Argentine artist (born 1943)

Miguel Ángel Ríos (born 1943, Catamarca, Argentina) is a video and conceptual artist based between New York City and Mexico City, cities he relocated to in the 1970s after fleeing the military dictatorship period in his home country. Ríos is a leading figure in the Latin American contemporary arts scenes, and his work has been shown and collected globally.

== Work ==
Miguel Ángel Ríos graduated from the Academy of Fine Arts in Buenos Aires, Argentina, and soon after moved to New York City, and later to Mexico City. Throughout his career, Ríos has develop an interdisciplinary production of works that responds to ideas of place, politics, and structures of power from a Latin American perspective. He has worked with myriad of languages such as painting, drawings, prints, and objects. However, his extensive video art production, which has been developing since early 2000s, has received major attention.

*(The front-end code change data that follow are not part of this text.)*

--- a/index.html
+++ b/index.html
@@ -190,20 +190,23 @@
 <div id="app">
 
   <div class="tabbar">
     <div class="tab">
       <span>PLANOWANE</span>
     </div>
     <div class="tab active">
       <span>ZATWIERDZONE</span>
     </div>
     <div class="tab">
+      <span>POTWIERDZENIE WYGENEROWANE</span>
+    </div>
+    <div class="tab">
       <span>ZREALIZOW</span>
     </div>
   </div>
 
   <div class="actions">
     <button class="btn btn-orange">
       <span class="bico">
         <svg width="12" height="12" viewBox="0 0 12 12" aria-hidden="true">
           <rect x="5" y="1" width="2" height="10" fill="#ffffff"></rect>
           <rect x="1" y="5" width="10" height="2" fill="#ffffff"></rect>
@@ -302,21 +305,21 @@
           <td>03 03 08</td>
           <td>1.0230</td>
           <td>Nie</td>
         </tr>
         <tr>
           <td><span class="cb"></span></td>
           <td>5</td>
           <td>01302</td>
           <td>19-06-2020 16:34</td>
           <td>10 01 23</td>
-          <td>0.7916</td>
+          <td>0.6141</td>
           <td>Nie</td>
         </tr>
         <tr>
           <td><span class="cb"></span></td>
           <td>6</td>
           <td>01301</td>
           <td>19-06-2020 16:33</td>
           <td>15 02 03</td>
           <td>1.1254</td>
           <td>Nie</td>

In 2005, his video On the Edge (2005), a two-channel projection depicting a number of black and white spinning tops, or the trompos as they are named in Spanish, snipping until the fall of the last top, it was presented and later acquired by the Museum of Fine Arts, Houston. In 2013, he was part of the two-person presentation New exhibitions: Miguel Ángel Ríos and Carlos Motta at the Sala de Arte Público Siqueiros - La Tallera, in Mexico.

In 2015, he presented the solo show Landlocked, a retrospective based on his video art work; the show took place at Arizona State University's ASU Art Museum. The three-channel video installation A morir (To the Death) from 2003, is a continuation of the artist's visual investigation of spinning tops drawing a parallel with life cycles and power structures. The video was displayed at the Ackland Art Museum at the University of North Carolina at Chapel Hill.

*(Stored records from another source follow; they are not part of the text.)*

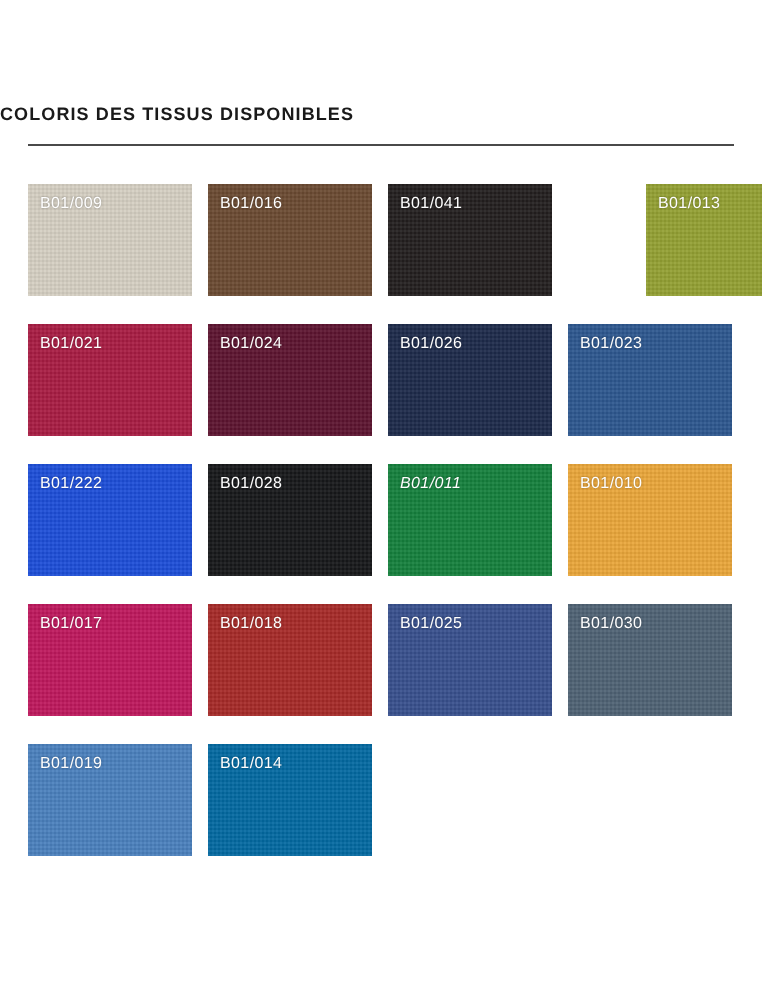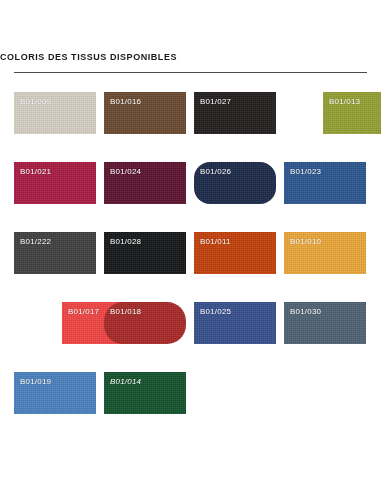--- a/index.html
+++ b/index.html
@@ -48,21 +48,21 @@
     width: 353px;
     display: grid;
     grid-template-columns: repeat(4, 82px);
     grid-template-rows: repeat(5, 48px);
     column-gap: 8px;
     row-gap: 22px;
   }
   .swatch {
     position: relative;
     width: 82px;
-    height: 42px;
+    height: 56px;
     overflow: hidden;
     box-sizing: border-box;
   }
   
   .swatch::after {
     content: "";
     position: absolute;
     inset: 0;
     pointer-events: none;
     background-image:
@@ -102,62 +102,62 @@
   <div class="rule"></div>
 
   <div class="swatch-grid" id="swatch-grid">
       <div class="swatch" style="background: rgb(213, 207, 194);">
         <span class="swatch-label">B01/009</span>
       </div>
       <div class="swatch" style="background: rgb(107, 74, 50);">
         <span class="swatch-label">B01/016</span>
       </div>
       <div class="swatch" style="background: rgb(35, 31, 31);">
-        <span class="swatch-label">B01/027</span>
+        <span class="swatch-label">B01/041</span>
       </div>
       <div class="swatch" style="background: rgb(147, 160, 51); margin-left: 39px;">
         <span class="swatch-label">B01/013</span>
       </div>
       <div class="swatch" style="background: rgb(168, 28, 67); padding-left: 32px;">
         <span class="swatch-label">B01/021</span>
       </div>
       <div class="swatch" style="background: rgb(93, 20, 48);">
         <span class="swatch-label">B01/024</span>
       </div>
-      <div class="swatch" style="background: rgb(29, 42, 74); border-radius: 16px;">
+      <div class="swatch" style="background: rgb(29, 42, 74);">
         <span class="swatch-label">B01/026</span>
       </div>
       <div class="swatch" style="background: rgb(45, 87, 143); padding-left: 44px;">
         <span class="swatch-label">B01/023</span>
       </div>
-      <div class="swatch" style="background: #404040;">
+      <div class="swatch" style="background: #1d4ed8;">
         <span class="swatch-label">B01/222</span>
       </div>
       <div class="swatch" style="background: rgb(23, 24, 26);">
         <span class="swatch-label">B01/028</span>
       </div>
-      <div class="swatch" style="background: #c2410c;">
+      <div class="swatch" style="background: #15803d; font-style: italic;">
         <span class="swatch-label">B01/011</span>
       </div>
       <div class="swatch" style="background: rgb(233, 166, 58);">
         <span class="swatch-label">B01/010</span>
       </div>
-      <div class="swatch" style="background: #ef4444; margin-left: 48px;">
+      <div class="swatch" style="background: #be185d;">
         <span class="swatch-label">B01/017</span>
       </div>
-      <div class="swatch" style="background: rgb(166, 42, 40); border-radius: 19px;">
+      <div class="swatch" style="background: rgb(166, 42, 40);">
         <span class="swatch-label">B01/018</span>
       </div>
       <div class="swatch" style="background: rgb(56, 80, 141);">
         <span class="swatch-label">B01/025</span>
       </div>
       <div class="swatch" style="background: rgb(79, 98, 116);">
         <span class="swatch-label">B01/030</span>
       </div>
       <div class="swatch" style="background: rgb(74, 128, 189);">
         <span class="swatch-label">B01/019</span>
       </div>
-      <div class="swatch" style="background: #14532d; font-style: italic;">
+      <div class="swatch" style="background: #0369a1;">
         <span class="swatch-label">B01/014</span>
       </div>
     </div>
 
 </div>
 
 </body></html>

In 2024, Miguel Ángel Ríos was part of the collections-based video art exhibition The Days That Build Us, at PAMM.TV, a video streaming platform from the Pérez Art Museum Miami. Rios showcased alongside artists Tania Candiani and Rivane Neuenschwander, among others

Rios' work has been shown in solo exhibitions at Miami Art Museum, now known as the Pérez Art Museum Miami, Florida; Dallas Museum of Art; Blaffer Art Museum at the University of Houston; Museum of Contemporary Art, San Diego; California; Hirshhorn Museum and Sculpture Garden, Washington D.C.; Museé d’Art Moderne de (Saint-Étienne), France; Museo de Arte Carrillo Gil, México City; and Museo de Arte Moderno, Buenos Aires, among others.

== Filmography ==
Miguel Ángel Ríos has been widely recognized by his video art practice. His time-based media production is featured in museum collections in the United States and abroad.
- 2002 Ni me busques . . . No me encuentras (Don’t Look For Me . . . You Won’t Find Me)
- 2003 A morir (’til Death)
- 2005 On the Edge, Museum of Fine Arts, Houston, Texas
- 2006 LOVE
- 2007 Caquetá, Pérez Art Museum Miami, Florida
- 2008 Crudo
- 2008 White Suit
- 2010 Mecha (Fuse)
- 2012 The Ghost of Modernity (Lixiviado), Kadist, San Francisco, California
- 2014 Piedras Blancas, Kadist, San Francisco, California

== Collections ==
Miguel Ángel Ríos is featured in the collections of the Museum of Modern Art, New York; the Pérez Art Museum Miami, Florida; the Museum of Fine Arts, Houston, Texas; Kadist, and San Francisco; among others.